Doctorow fait mourir les deux frères dans les années 1970 (alors qu'ils sont décédés en 1947), à l'évidence pour mieux embrasser le siècle. S'ouvrant sur la phrase : "Je suis Homer, le frère aveugle", le roman a, en effet, tout de l'épopée - celle du matérialisme, mais aussi de la solitude américaine. Le précédent grand roman de Doctorow, La Marche (éditions de L'Olivier, 2007), racontait la guerre de Sécession et brassait l'Histoire. L'épopée que s'attache à retracer Homer & Langley relève davantage du registre de l'intime, elle est racontée "de l'intérieur", du point de vue de deux reclus volontaires, fermés au monde, dont la délirante forteresse se voit cependant assiégée par les événements du dehors (guerres, mouvements politiques, avancées technologiques) aussi bien que par les acteurs de la comédie humaine séculière (immigrants, prostituées, femmes de la haute société, agents du gouvernement, gangsters ou musiciens de jazz), de sorte que le monde marginal et minuscule que les deux frères se sont inventés se voit contraint de prendre, peu à peu, les dimensions d'une odyssée, traversée de mille périls contre lesquels luttent des protagonistes délirants pour survivre en élaborant leur code personnel d'interprétation de l'existence.

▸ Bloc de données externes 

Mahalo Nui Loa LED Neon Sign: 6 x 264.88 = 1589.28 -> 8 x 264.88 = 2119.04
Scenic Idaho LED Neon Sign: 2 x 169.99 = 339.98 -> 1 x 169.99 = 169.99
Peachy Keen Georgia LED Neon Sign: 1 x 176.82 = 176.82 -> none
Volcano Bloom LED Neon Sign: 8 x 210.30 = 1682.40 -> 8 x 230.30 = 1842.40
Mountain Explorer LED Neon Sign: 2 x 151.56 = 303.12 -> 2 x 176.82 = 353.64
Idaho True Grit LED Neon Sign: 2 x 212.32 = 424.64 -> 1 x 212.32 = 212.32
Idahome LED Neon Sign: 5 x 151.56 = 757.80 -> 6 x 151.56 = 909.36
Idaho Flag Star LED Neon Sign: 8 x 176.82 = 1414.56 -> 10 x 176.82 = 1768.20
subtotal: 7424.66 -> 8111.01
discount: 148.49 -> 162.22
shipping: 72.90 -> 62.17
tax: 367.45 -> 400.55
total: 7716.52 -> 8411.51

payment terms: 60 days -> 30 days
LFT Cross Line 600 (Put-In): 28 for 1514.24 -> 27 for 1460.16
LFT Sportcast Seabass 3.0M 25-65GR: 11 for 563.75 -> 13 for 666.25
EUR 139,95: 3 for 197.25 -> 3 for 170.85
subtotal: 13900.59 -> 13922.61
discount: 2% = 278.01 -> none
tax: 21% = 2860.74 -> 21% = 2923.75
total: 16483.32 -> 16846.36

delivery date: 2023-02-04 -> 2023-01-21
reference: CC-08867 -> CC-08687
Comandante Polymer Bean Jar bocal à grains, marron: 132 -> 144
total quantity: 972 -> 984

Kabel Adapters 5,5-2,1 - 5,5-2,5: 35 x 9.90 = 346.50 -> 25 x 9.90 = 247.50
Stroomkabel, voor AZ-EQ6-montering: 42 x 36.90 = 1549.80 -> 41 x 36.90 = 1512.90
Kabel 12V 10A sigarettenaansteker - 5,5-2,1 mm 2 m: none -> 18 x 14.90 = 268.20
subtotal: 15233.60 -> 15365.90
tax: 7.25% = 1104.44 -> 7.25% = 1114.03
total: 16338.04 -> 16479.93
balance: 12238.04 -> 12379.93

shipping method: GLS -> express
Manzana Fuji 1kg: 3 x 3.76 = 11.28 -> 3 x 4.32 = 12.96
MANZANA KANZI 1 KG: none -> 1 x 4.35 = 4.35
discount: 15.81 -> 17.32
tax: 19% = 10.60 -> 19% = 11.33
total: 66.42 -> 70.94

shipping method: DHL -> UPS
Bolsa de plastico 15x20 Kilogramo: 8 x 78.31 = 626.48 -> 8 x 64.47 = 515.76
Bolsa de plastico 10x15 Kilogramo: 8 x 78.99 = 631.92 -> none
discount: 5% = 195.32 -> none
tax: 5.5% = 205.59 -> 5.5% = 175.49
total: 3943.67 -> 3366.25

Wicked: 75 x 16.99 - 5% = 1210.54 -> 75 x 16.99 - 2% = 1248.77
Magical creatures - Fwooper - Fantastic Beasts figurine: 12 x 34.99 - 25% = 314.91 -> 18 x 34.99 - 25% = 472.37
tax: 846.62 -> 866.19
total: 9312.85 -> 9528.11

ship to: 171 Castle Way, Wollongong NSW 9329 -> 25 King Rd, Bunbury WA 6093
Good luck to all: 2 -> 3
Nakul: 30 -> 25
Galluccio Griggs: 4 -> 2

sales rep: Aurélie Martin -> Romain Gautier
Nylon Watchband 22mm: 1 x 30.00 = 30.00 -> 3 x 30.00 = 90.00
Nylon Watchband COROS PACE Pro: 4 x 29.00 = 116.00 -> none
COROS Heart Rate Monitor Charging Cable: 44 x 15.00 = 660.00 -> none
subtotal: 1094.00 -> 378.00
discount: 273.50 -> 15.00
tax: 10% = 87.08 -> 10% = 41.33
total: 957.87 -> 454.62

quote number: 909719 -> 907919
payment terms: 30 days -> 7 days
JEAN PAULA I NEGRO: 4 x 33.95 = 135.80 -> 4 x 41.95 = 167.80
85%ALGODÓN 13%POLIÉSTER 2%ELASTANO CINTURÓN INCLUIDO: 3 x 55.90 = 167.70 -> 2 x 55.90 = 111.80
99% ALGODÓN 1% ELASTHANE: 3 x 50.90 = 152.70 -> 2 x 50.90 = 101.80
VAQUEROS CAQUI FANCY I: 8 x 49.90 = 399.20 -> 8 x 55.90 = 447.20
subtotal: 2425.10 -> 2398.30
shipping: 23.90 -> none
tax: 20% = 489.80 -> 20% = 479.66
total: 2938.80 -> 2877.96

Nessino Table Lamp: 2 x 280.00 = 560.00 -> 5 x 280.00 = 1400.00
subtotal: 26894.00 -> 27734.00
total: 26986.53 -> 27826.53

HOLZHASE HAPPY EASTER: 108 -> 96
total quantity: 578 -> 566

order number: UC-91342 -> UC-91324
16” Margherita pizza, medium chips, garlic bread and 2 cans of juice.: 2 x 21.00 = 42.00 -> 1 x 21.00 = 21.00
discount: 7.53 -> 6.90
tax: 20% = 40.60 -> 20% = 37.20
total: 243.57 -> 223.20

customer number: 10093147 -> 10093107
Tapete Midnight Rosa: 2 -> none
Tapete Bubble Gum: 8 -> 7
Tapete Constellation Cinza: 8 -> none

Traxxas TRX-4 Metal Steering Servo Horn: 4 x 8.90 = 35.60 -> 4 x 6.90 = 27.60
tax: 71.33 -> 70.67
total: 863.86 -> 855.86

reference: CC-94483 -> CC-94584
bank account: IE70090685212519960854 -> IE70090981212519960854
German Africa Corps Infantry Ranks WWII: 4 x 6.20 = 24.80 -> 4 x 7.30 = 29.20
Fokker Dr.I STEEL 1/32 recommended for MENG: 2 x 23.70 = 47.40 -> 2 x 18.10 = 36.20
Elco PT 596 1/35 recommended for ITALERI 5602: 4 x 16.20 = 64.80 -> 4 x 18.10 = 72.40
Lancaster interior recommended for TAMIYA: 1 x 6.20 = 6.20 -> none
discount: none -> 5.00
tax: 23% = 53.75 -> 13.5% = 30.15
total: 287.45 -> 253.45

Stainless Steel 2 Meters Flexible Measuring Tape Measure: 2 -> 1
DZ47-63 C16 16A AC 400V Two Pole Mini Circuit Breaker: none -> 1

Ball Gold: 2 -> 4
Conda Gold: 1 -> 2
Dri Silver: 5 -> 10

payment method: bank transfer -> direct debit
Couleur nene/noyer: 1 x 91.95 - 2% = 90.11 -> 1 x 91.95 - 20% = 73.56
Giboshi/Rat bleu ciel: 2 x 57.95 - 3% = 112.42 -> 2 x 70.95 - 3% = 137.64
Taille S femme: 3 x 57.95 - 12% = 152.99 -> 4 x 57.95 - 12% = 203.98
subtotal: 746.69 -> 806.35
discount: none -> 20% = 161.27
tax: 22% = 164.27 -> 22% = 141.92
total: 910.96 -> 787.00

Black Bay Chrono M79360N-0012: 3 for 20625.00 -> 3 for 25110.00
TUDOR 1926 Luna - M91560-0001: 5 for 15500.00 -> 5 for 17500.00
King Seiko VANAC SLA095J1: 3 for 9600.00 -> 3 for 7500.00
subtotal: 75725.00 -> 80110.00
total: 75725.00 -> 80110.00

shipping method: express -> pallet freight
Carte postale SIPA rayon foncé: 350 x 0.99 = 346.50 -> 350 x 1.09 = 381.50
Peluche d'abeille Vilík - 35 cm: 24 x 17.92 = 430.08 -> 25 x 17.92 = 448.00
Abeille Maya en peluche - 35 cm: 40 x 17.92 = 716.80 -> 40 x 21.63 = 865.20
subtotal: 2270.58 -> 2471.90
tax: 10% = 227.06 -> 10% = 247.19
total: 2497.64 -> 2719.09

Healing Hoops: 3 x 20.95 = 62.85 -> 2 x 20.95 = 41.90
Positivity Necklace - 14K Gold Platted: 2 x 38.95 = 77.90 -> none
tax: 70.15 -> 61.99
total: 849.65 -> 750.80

A la fin du roman, Homer, à présent sourd, écrit en braille sur une machine à écrire ce qui deviendra le livre : "Parfois, ma conscience m'est insupportable. Elle est désormais seule face à elle-même. Les images des choses ne sont pas les choses. Je suis éveillé, mais je ne fais plus qu'un avec mes rêves. Seules ma machine à écrire, ma table, ma chaise me donnent encore l'assurance qu'il existe un monde solide, où des objets occupent l'espace, où tout n'est pas qu'un vide infini de pensées sans substance qui se mordent la queue. Mes souvenirs s'effacent à mesure que je tente de les dominer. Ils prennent une tournure fantomatique. Ma plus grande peur est de les perdre complètement et de ne plus habiter qu'un esprit vide." Avec ces deux frères victimes de leur propre personnalité dont il romance l'histoire, parvenant ainsi à humaniser deux personnalités jusqu'alors tournées en dérision, Doctorow compose au fil des pages un fascinant éloge de la folie où le lecteur rencontrera cette maturité, cette aisance et ce souffle qui sont l'apanage des plus grands écrivains américains, et qui le place dans la lignée d'un Saul Bellow ou d'un Philip Roth.
Dans Homer & Langley Doctorow dépeint avec talent et noirceur l'aveuglement du vieux vingtième siècle états-uniens. Un roman assez bref où il poursuit sa réflexion sur nos perceptions cérébrales et nos capacités à totalement nous y enfermer.